Functional implications of the regulation of HIV-1 fusion by the gp41 cytoplasmic domain.The ability to couple HIV-1 fusion competence to virion maturation represents a novel function of the gp41 CT. In contrast to those of simple retroviruses, the CTs of lentiviral fusion proteins are unusually long (reviewed in reference 13). The gp41 CT facilitates the incorporation of the Env protein complex into HIV-1 particles in a cell-type-dependent manner (21). Although the gp41 CT is not required for fusion, removal of the CT inhibits the ability of HIV-1 to replicate in primary T cells and in many T-cell lines due to a defect in Env protein incorporation. The CT is also required for simian immunodeficiency virus (SIV) replication in vivo. Truncations in the CT arise spontaneously during culturing of SIV in human cells, but these mutations revert during viral passaging in monkey cells and in infected macaques (12, 14, 16). Our results demonstrate that in addition to its role in Env incorporation, the gp41 CT inhibits the fusion of immature HIV-1 particles, likely through interactions with Gag. This regulation may enhance viral fitness in several ways. By preventing premature HIV-1 fusion, the gp41 CT may enhance the frequency of fusion events that result in productive infections. Although maturation is initiated during HIV-1 budding from infected cells, it is likely that during continuous viral replication, a significant fraction of infection events occurs when virions are transmitted between infected and uninfected cells that are in close contact (for example, in lymph nodes). In such an environment, particle maturation could be a rate-limiting step in replication; hence, even a slight delay in fusion could give the virus a replicative advantage. In this context, Gag binding to gp41 in nascent immature virions could also limit the exposure of sensitive epitopes on gp120 or gp41, thereby enhancing resistance to neutralizing antibodies. The binding of Gag to gp41 may also limit fusion of infected and uninfected cells, thereby prolonging cell survival and leading to larger yields of progeny virions. Our results further suggest that the therapeutic efficacy of HIV protease inhibitors may be due in part to the reduced ability of immature virions to fuse with target cells.

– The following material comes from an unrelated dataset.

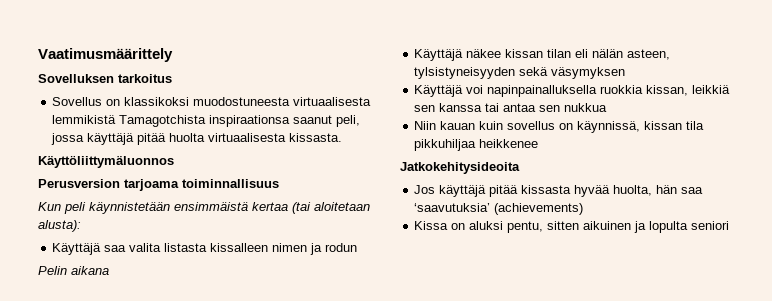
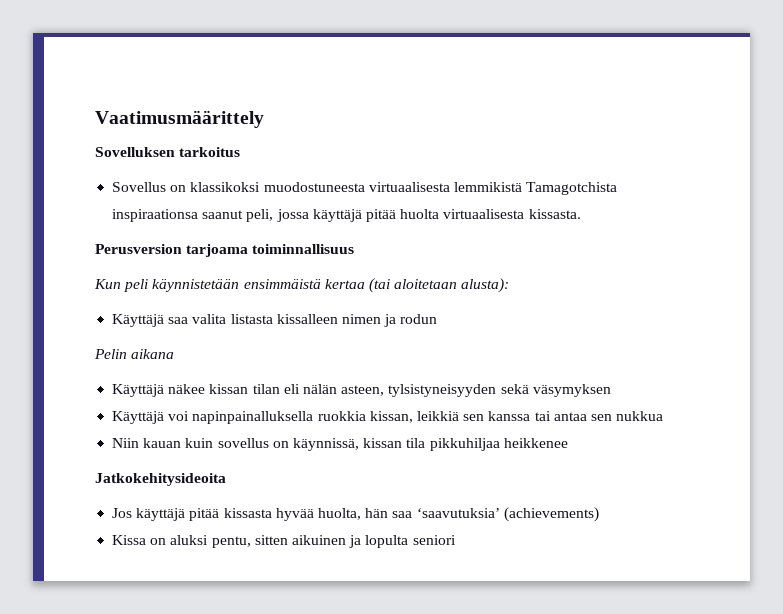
[38,155,174,168] // Käyttöliittymäluonnos -> (581, 214) none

Our findings are reminiscent of observations reported for other retroviruses, including murine leukemia virus, Mason-Pfizer monkey virus, and equine infectious anemia virus (2, 4, 24-26). The CTs of these viral Env proteins are cleaved by their respective viral proteases, and for murine leukemia virus and Mason-Pfizer monkey virus Env proteins, cleavage appears to enhance Env-mediated fusion. In contrast, the 152-amino-acid gp41 CT of HIV-1 is not cleaved in virions (D. J. Wyma and C. Aiken, unpublished observations). Instead, HIV-1 fusion activity is regulated by the gp41 CT, likely through a novel mechanism involving an association with Gag. Our data, together with studies of other retroviral Env proteins, suggest that the coupling of fusion competence to virion maturation may be a general requirement for efficient retrovirus replication in vivo.

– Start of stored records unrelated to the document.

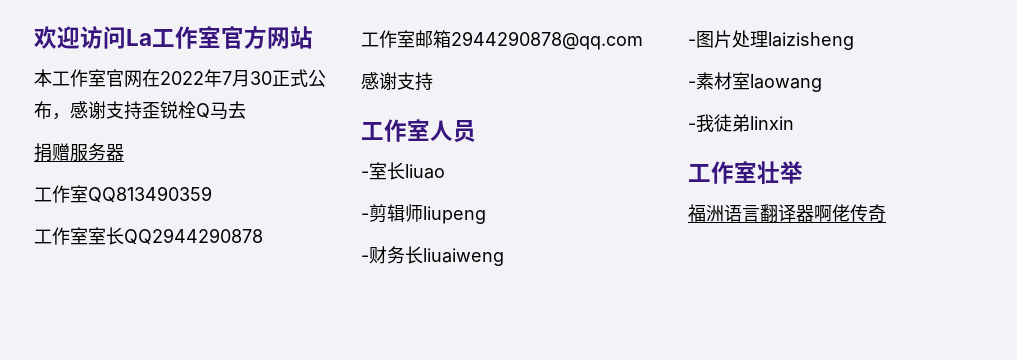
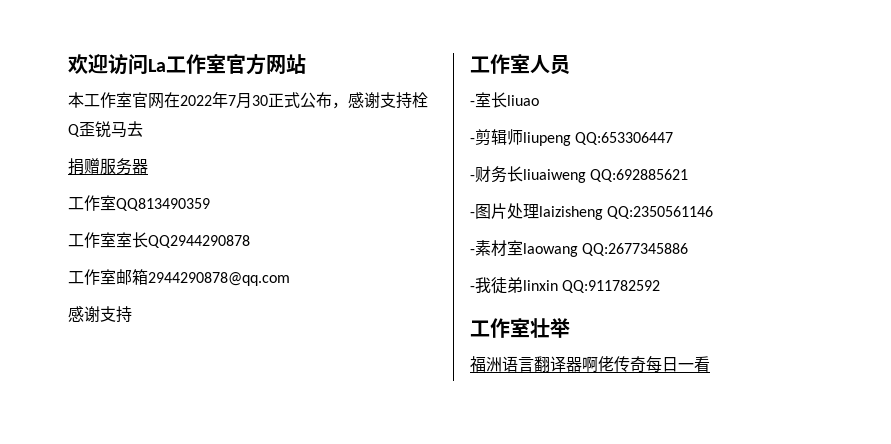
[142,101,210,119] 歪锐栓Q -> [412,92,428,108] [68,121,111,138] 栓Q歪锐
(486, 215) none -> [575,132,674,145] QQ:653306447
(504, 257) none -> [590,169,689,182] QQ:692885621
(854, 41) none -> [607,206,714,219] QQ:2350561146
(822, 83) none -> [582,243,689,256] QQ:2677345886
(794, 123) none -> [562,280,661,293] QQ:911782592
(886, 213) none -> [646,356,710,372] 每日一看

Proposed mechanism for regulation of virus cell fusion by the gp41 CT.Although the mechanism by which the gp41 CT inhibits the fusion of immature HIV-1 particles remains to be elucidated, we propose a model in which the binding of gp41 to Gag inside the virion suppresses the receptor-induced conformational changes in the gp41 domains on the virion outer surface that mediate fusion. This hypothetical mechanism is based in part on our previous work in which we showed that the HIV-1 Env proteins gp120 and gp41 are strongly associated with immature HIV-1 particles through the gp41 CT, suggesting that the gp120-gp41 association is stabilized on immature HIV-1 particles (33). Consistent with this hypothesis, we observed a decreased ratio of gp120 to gp41 on virions lacking the gp41 CT. In further support of the model, studies employing cell-to-cell fusion assays have reported an inhibitory effect on membrane fusion mediated by the CTs of HIV-1, HIV-2, and SIV through the modulation of Env conformation (9, 19, 28, 29). Our data also indicate that the ability of HIV-1 particles to fuse with target cells is activated by the cleavage of Gag between the MA and NC domains, i.e., at the MA-CA or CA-NC junction. The known RNA binding ability of NC suggests a possible role for viral RNA in inhibiting the fusion of immature HIV-1 particles. The viral genomic RNA may lock gp41 in an inactive state by maintaining Gag, while bound to the gp41 CT, in an extended conformation. The release of NC by proteolytic cleavage may allow for rearrangement of the remaining MA-CA fusion protein, thereby releasing the structural constraints on gp41. Although this model is conceptually appealing, another possibility is that by tethering Env to Gag, the gp41 CT prevents the clustering of Env trimers on the surfaces of immature virions that may be required for expansion of the fusion pore. These two mechanisms are not mutually exclusive, and further studies will be required to determine the relative contribution of each.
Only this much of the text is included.